I made a post in the ZNN category surrounding next steps for the ZIP framework from a community perspective, but inline with those recommendations @dexter703 made a good point around the need for more information on the technical implementation of protocol level changes.
Previously the core developers have deployed these changes to the network without any involvement from the community, and we expect them to also make the next protocol change themselves (NoM Phase 1).
After Phase 1 however - how would we as a community deploy changes to the codebase?
Have any of the @devs mapped out how this works yet?
Is there a logical flow for deploying the code? Do Pillars have to manually update every time? How many do we need to update before the change is live? How does the code get to them?
Perhaps we will get a good insight into the process if the core devs complete a ZIP with the implementation plan detailed for NoM Phase 1 - but I imagine it also already exists within the code.
Lets use this thread as an opportunity to discuss and document it.
I have experience with THORChain upgrades and consensus.
Devs write the code and offer it on Github (Gitlab). Nodes can chose to adopt it or not. If a certain % adopt the code it becomes adopted. For the code to run all active nodes need to be upgraded. If they don’t upgrade within a 2 or 3 day period (can’t remember), they are kicked out of consensus and no longer earn rewards. And, if they are running an active node (doing consensus and signing transactions) and do shitty work, the are penalized. Shitty work meaning node goes down, don’t sign transactions or dishonest actor. Nodes cannot participate in consensus (after getting kicked out) unless they are running the latest software.
This system works well and the community has node trackers that report what version each node is running. Nodes can secure relay messages to the community to voice support / opposition to code upgrades.
Last upgrade Core did something to kick out the nodes who did not upgrade. Not sure what they did, but we need to remove that “feature” obviously. Or make it official… Like if code is approved by the community, the Pillars / Sentinals have 3 days to upgrade or they are kicked out of consensus and don’t earn rewards.
o boy… Wonder if they will do that.
Well we could always vote in the core team to be the editors too, for at least a period of time, assuming they would be willing to fulfil the role (they kinda do already now)
Regarding the implementation side, we can look at the changes they made to activate the accelerator. It required a spork, and I know there’s a few places where activation is checked now in the code, so that should be a good example.
I can look at that in a few days and try to break it down to the logical steps, unless anyone else can already describe it.
Thanks Dumeril, if you can provide any insight it would be appreciated.

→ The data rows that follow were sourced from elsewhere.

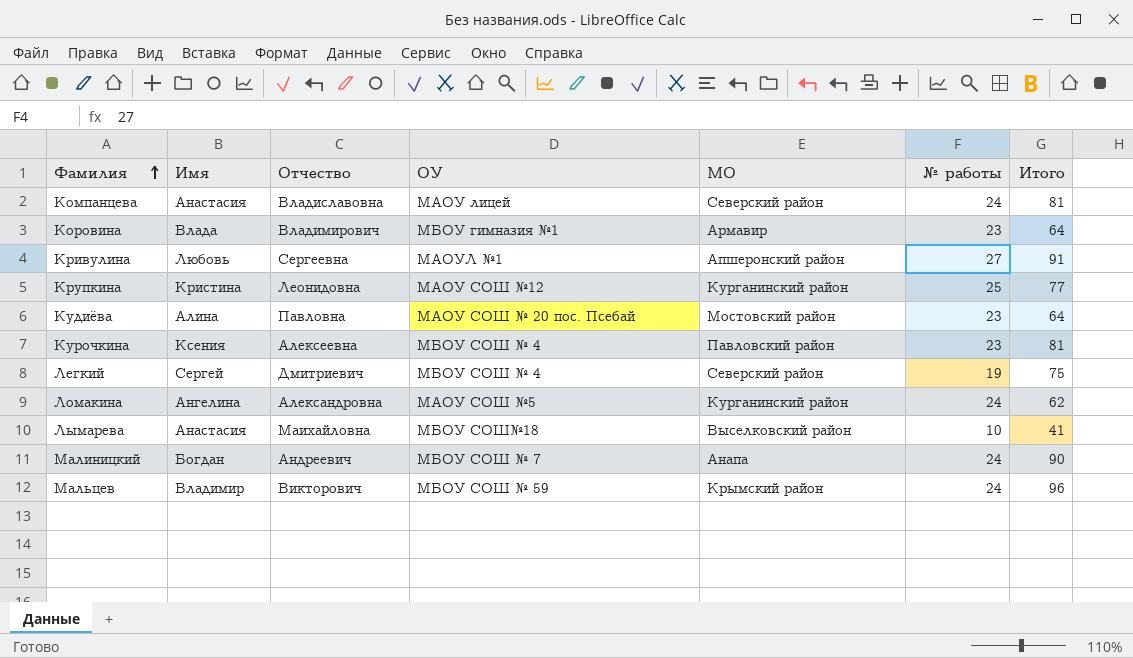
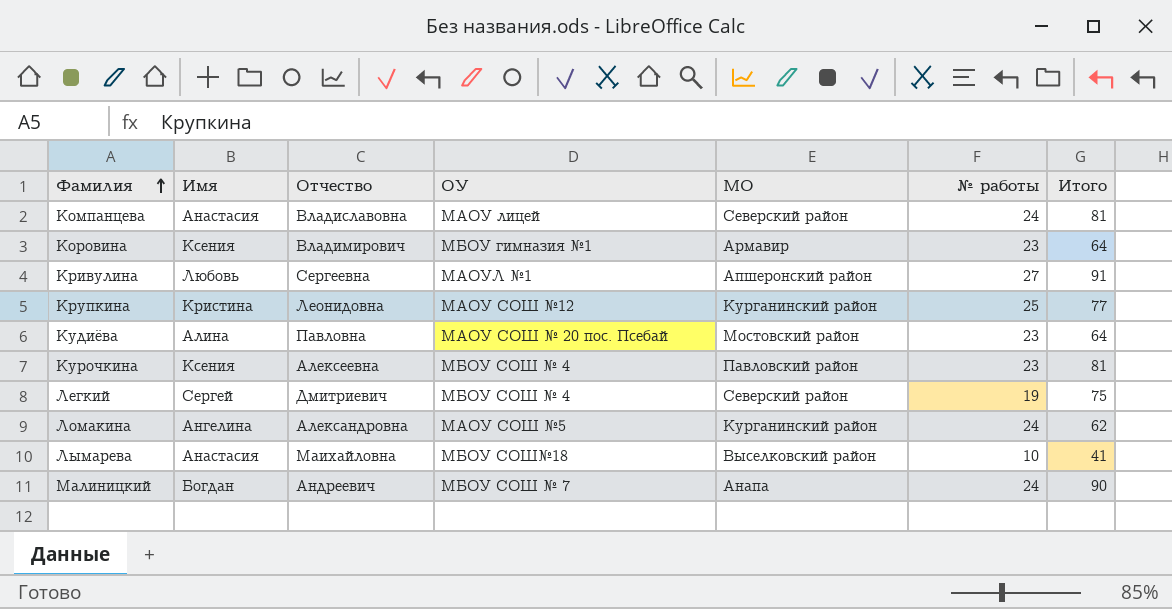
row Мальцев: Владимир | Викторович | МБОУ СОШ № 59 | Крымский район | 24 | 96 -> none
Коровина | Имя: Влада -> Ксения

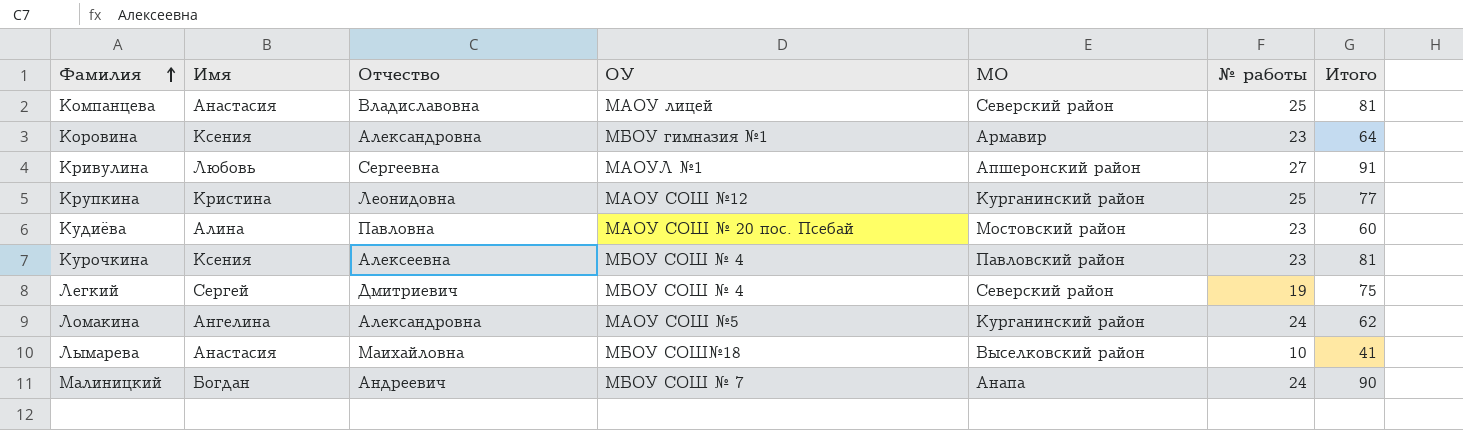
Компанцева | № работы: 24 -> 25
Коровина | Отчество: Владимирович -> Александровна
Кудиёва | Итого: 64 -> 60

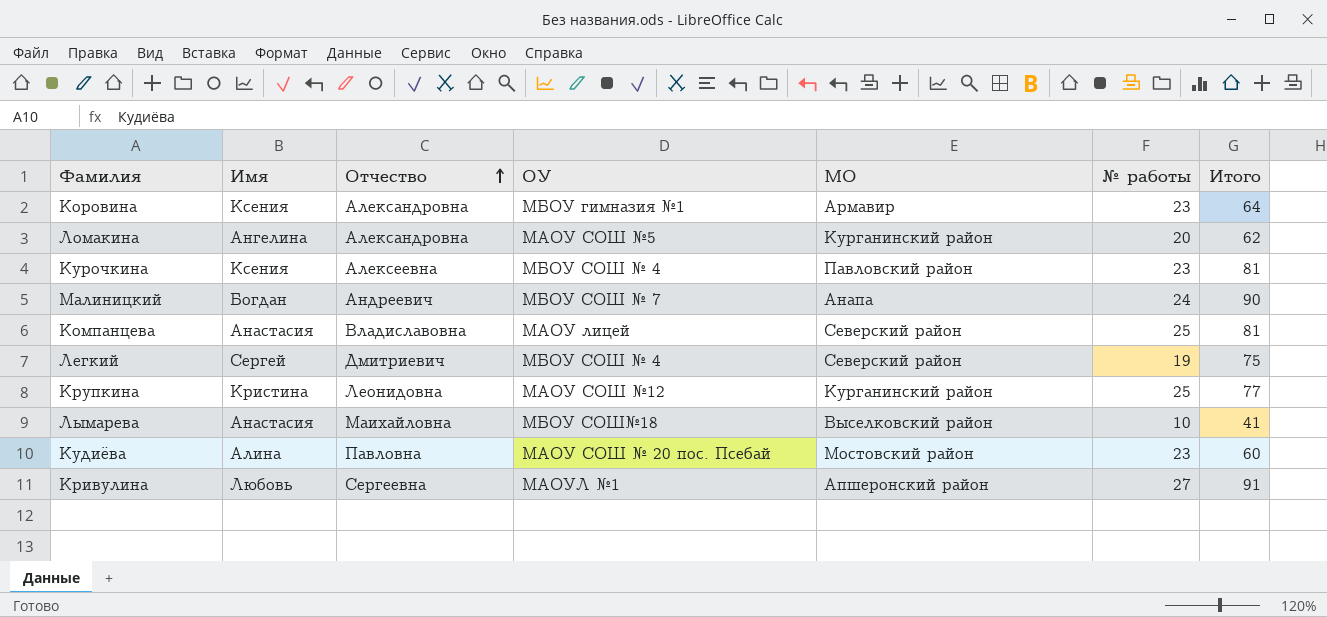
row order: Фамилия ascending -> Отчество ascending
Ломакина | № работы: 24 -> 20

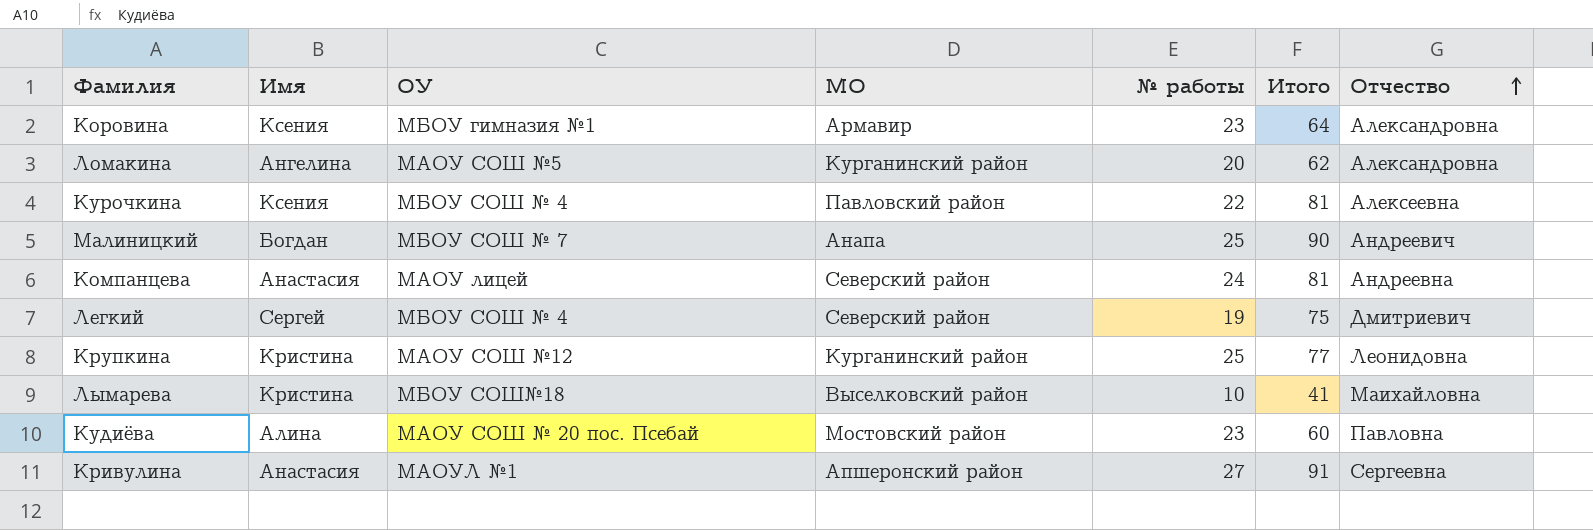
column Отчество | position: 3 -> 7
Курочкина | № работы: 23 -> 22
Малиницкий | № работы: 24 -> 25
Компанцева | № работы: 25 -> 24
Компанцева | Отчество: Владиславовна -> Андреевна
Лымарева | Имя: Анастасия -> Кристина
Кривулина | Имя: Любовь -> Анастасия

I’m going to propose the following, I’ll create a new vote for it on the forum before moving to a formal on-chain vote:
- Core Devs create ZIPs under official Zenon repo
- Core Devs fill editor role for a period of 6 months (after which we look to transition to community editors)
- Core Devs submit a ZIP for the protocol upgrade and follow the Stage 1 workflow (forum vote followed by an A-Z vote, then manually added to the ZIP repo and distributed to Pillars for implementation)
- Clarify implementation/Spork steps and document the process
I suggest, before working on plans potentially requiring cooperation from kaine & co, we ask them if they would agree to play along
I’ve messaged MrK on Tele and provided questions to the team via Sigli recently (in relation to the above) - waiting for a response
I’ve looked at the code regarding accelerator activation. Turns out, most of the code was already there since first release. But it doesn’t matter, the important part is the activation which happened later.
So let’s say we’re interested in the way sporks work. In lack of an official definition for spork, I simply consider it a software update that leads to a fork which may extend the existing protocol, in which case it’s not backwards compatible to pre-spork states. In this way it can have the characteristics of a soft fork or a hard fork. The important thing is, it is activated at some later time by a transaction with specific properties. If that’s not a correct definition, please correct me anyone.
In go-zenon a spork is activated in multiple stages:
- an account block is sent to the embedded spork contract
- a code update references the corresponding transaction hash as id for this spork (see common/types/spork.go); for accelerator this was done twice (v0.0.3 and v0.0.4). The first wasn’t activated.
- the CreateSporkMethod from the embedded spork contract is executed (I’m not entirely sure currently if that is triggered by the same tx from step 1 - not important now), creating a spork instance in the database (just some meta data)
- at a later point the ActivateSporkMethod from the same contract is executed (also triggered by a transaction), storing the spork as activated in the database.
6 blocks later the spork is active (that’s a hard-coded delay).
Using the spork id (the hash we added to the code earlier) it is now possible to execute code conditionally: pre spork-height vs. post spork-height. For the accelerator, this is done in three places currently (check for IsAcceleratorSporkEnforced), which were added with v0.0.3.
I’m not sure if we could change everything with these conditionals (e.g. constants? Probably not), but I think we could code a way around everything.
That looks easy enough so far, but the important part is: spork creation and activation is only possible from the spork address, which is defined with genesis.
It would be possible to change that or add allowed addresses with a spork, but currently only a single unknown entity can activate changes.